Thursday 02 November 2006

Iran in first firing of longer-range missiles on exercise

TEHRAN (AFP) - Iran has fired its longer-range Shahab-3 ballistic missile on exercise for the first time as it began 10 days of war games amid a mounting standoff with the West over its nuclear programme.

The hardline Revolutionary Guards fired the missiles, which have a range of up to 2,000 kilometres (1,200 miles) -- sufficient to threaten US bases in the Gulf -- during the first phase of the manoeuvres in the central desert, state television reported Thursday.

"Shahab missiles, carrying cluster warheads, with a range of 2,000 kilometres, were fired from the desert near (Iran's clerical capital) Qom," it said.

"Dozens of Shahab-2 and -3, Zolfaghar-73, Scud B, Fath-110 and Zelzal have been launched in the presence of (Guards chief) General Yahya Rahim Safavi, and other high-ranking commanders," the television said.

"The cluster head of the Shahab-2 has the capability to disperse 1,400 bomblets with great destructive power."

It was the first time that Iran had fired the longer-range Shahab-3 on exercise and commanders said they would also be employing other "new equipment" during the war games.

Dubbed Great Prophet 2, the air, land and sea manoeuvres are to extend across 14 provinces "with the focus on the Persian Gulf and the Sea of Oman," Safavi said Wednesday.

"The first and main goal of this exercise is to demonstrate power and national determination to defend the country against any possible threat," he said.
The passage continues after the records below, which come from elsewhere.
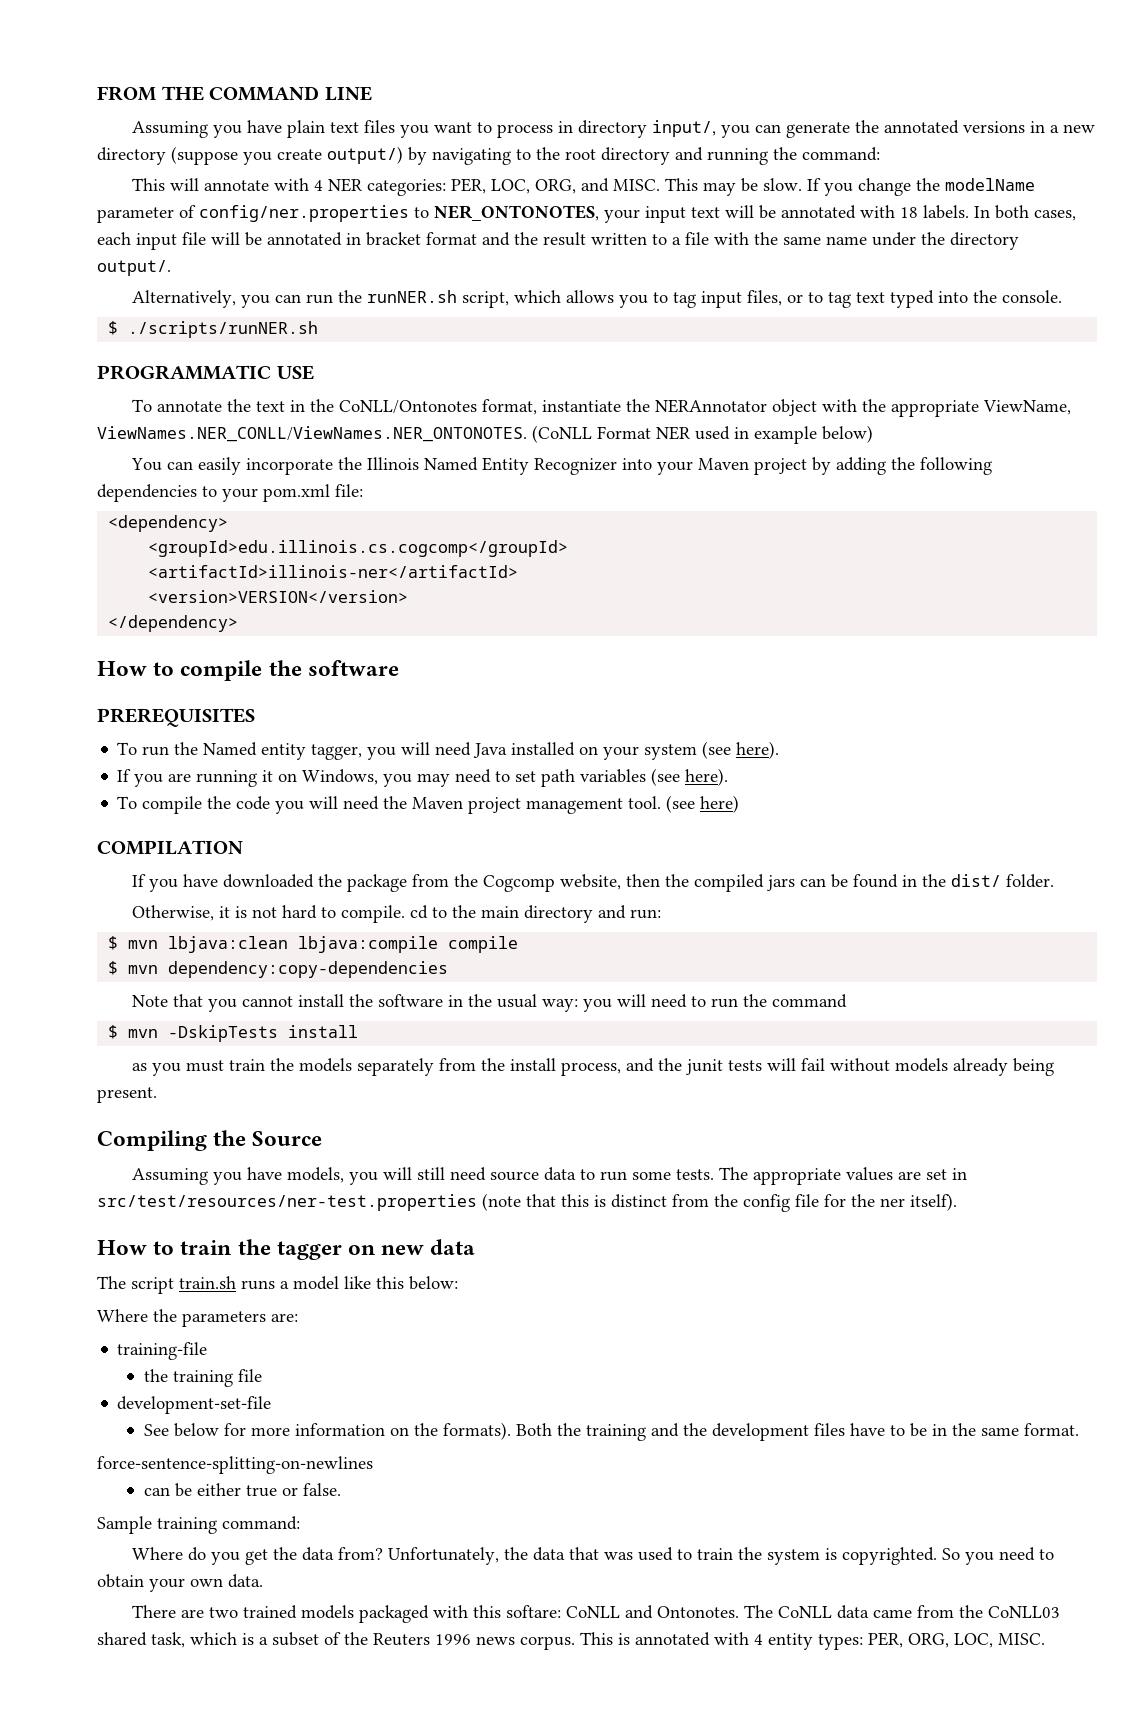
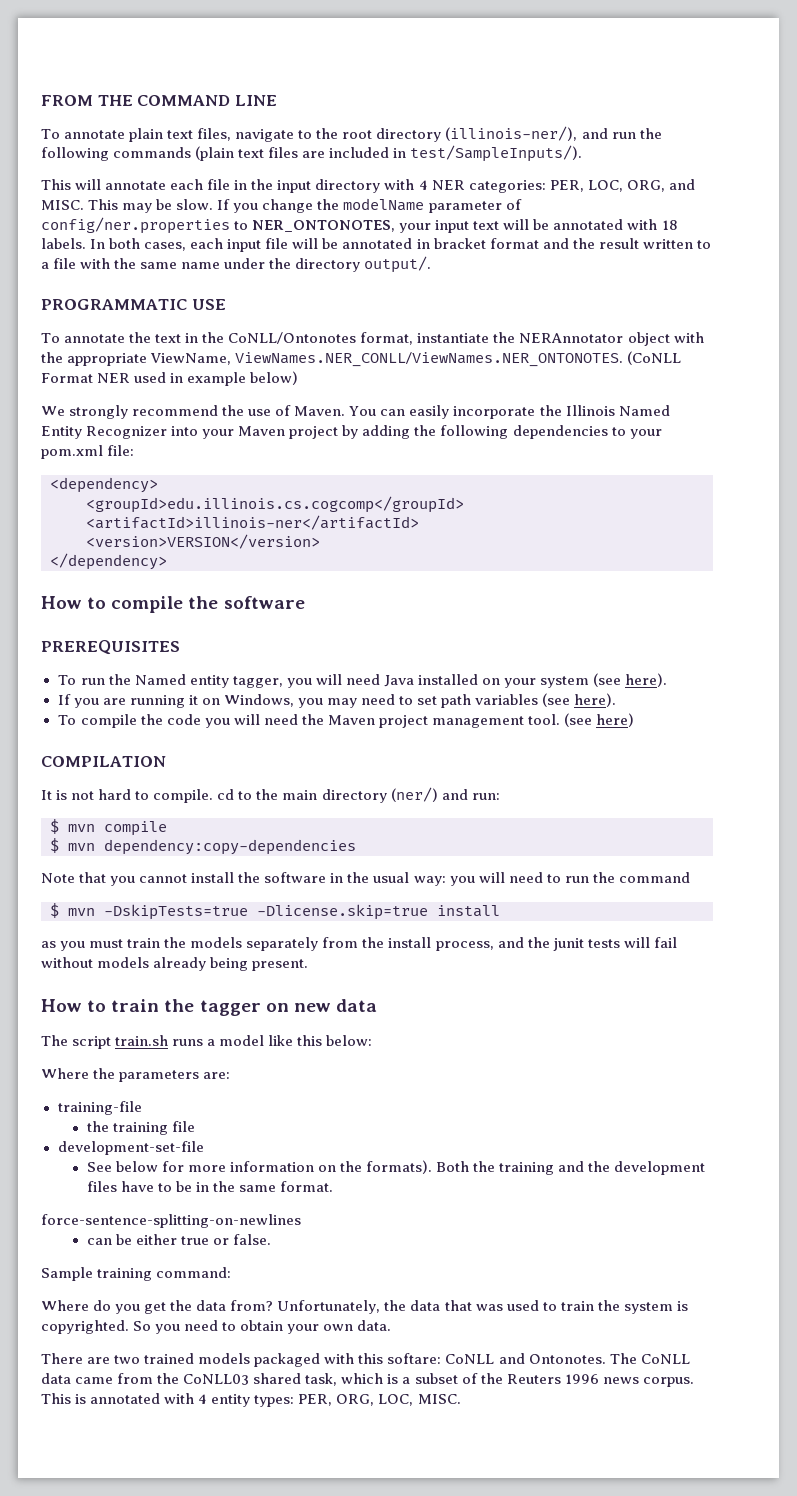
- Assuming you have plain text files you want to process in directory input/, you can generate the annotated versions in a new directory (suppose you create output/) by navigating to the root directory and running the command:
- This will annotate with 4 NER categories: PER, LOC, ORG, and MISC.
+ To annotate plain text files, navigate to the root directory (illinois-ner/), and run the following commands (plain text files are included in test/SampleInputs/).
+ This will annotate each file in the input directory with 4 NER categories: PER, LOC, ORG, and MISC.
- Alternatively, you can run the runNER.sh script, which allows you to tag input files, or to tag text typed into the console.
- $ ./scripts/runNER.sh
+ We strongly recommend the use of Maven.
- If you have downloaded the package from the Cogcomp website, then the compiled jars can be found in the dist/ folder.
- Otherwise, it is not hard to compile. cd to the main directory and run:
+ It is not hard to compile. cd to the main directory (ner/) and run:
- $ mvn lbjava:clean lbjava:compile compile
+ $ mvn compile
- $ mvn -DskipTests install
+ $ mvn -DskipTests=true -Dlicense.skip=true install
- Compiling the Source
- Assuming you have models, you will still need source data to run some tests. The appropriate values are set in src/test/resources/ner-test.properties (note that this is distinct from the config file for the ner itself).

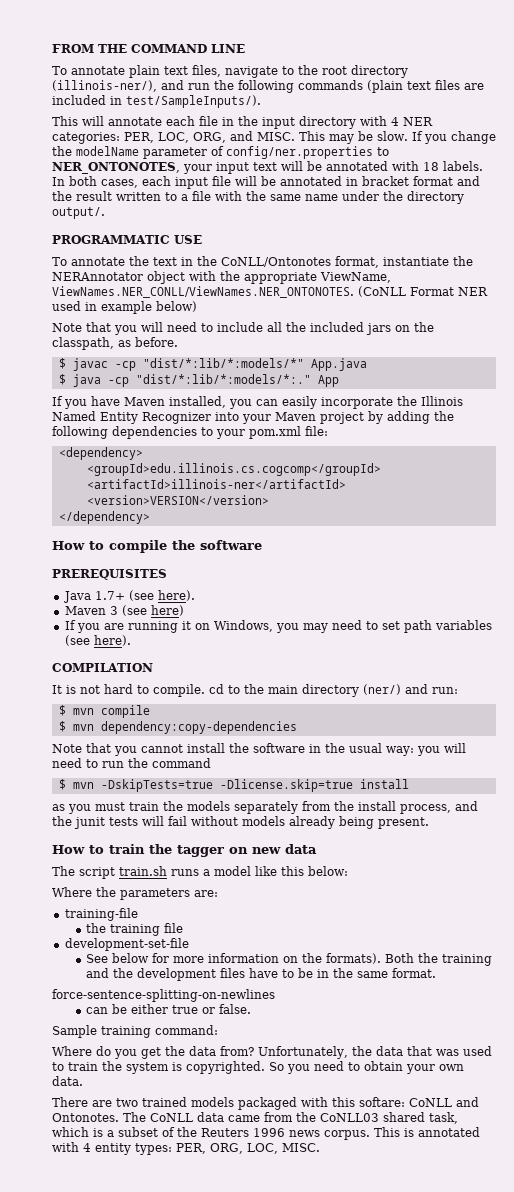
- We strongly recommend the use of Maven. You can easily incorporate the Illinois Named Entity Recognizer into your Maven project by adding the following dependencies to your pom.xml file:
+ Note that you will need to include all the included jars on the classpath, as before.
+ $ javac -cp "dist/*:lib/*:models/*" App.java
+ $ java -cp "dist/*:lib/*:models/*:." App
+ If you have Maven installed, you can easily incorporate the Illinois Named Entity Recognizer into your Maven project by adding the following dependencies to your pom.xml file:
- To run the Named entity tagger, you will need Java installed on your system (see here).
+ Java 1.7+ (see here).
+ Maven 3 (see here)
- To compile the code you will need the Maven project management tool. (see here)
"Heliport operations will be carried out in the Hormozgan region (on the Strait of Hormuz) and some of the Persian Gulf islands."

The strategic Strait of Hormuz is the obligatory passage for tankers exiting the Gulf that carry much of the world's oil supply.

The Iranian manoeuvres come hot on the heels of naval exercises launched in the Gulf on Monday by a US-led flotilla including warships from Australia, Bahrain, France, Italy and Britain.

"That is a propaganda and political manoeuvre without military value," Safavi said then.

"If forces from out of the region want to jeopardize Iran's security and interests, the Revolutionary Guards and the Basij (volunteer militia) will use all their capabilities to strike their enemies and their interests," he warned.

But the Guards commander insisted Iran's exercises were no threat to its neighbours.

"This manoeuvre is no threat for the region or neighbouring countries," he said, adding: "Our neighbours are our friends and we consider our neighbours' enemies our enemies."

The aim of the exercises was the "defence of sensitive centres, strategic bottlenecks and confrontation of possible troubles," he said.

It is Iran's third round of war games this year. In August, the armed forces held country-wide manoeuvres dubbed Zolfaghar Blow. Iran also staged Great Prophet 1 exercises in April.

The new war games come amid a mounting standoff between Iran and the West over its nuclear programme after the European Union pronounced at an end talks on a negotiated solution to Western concerns that Tehran is seeking the bomb.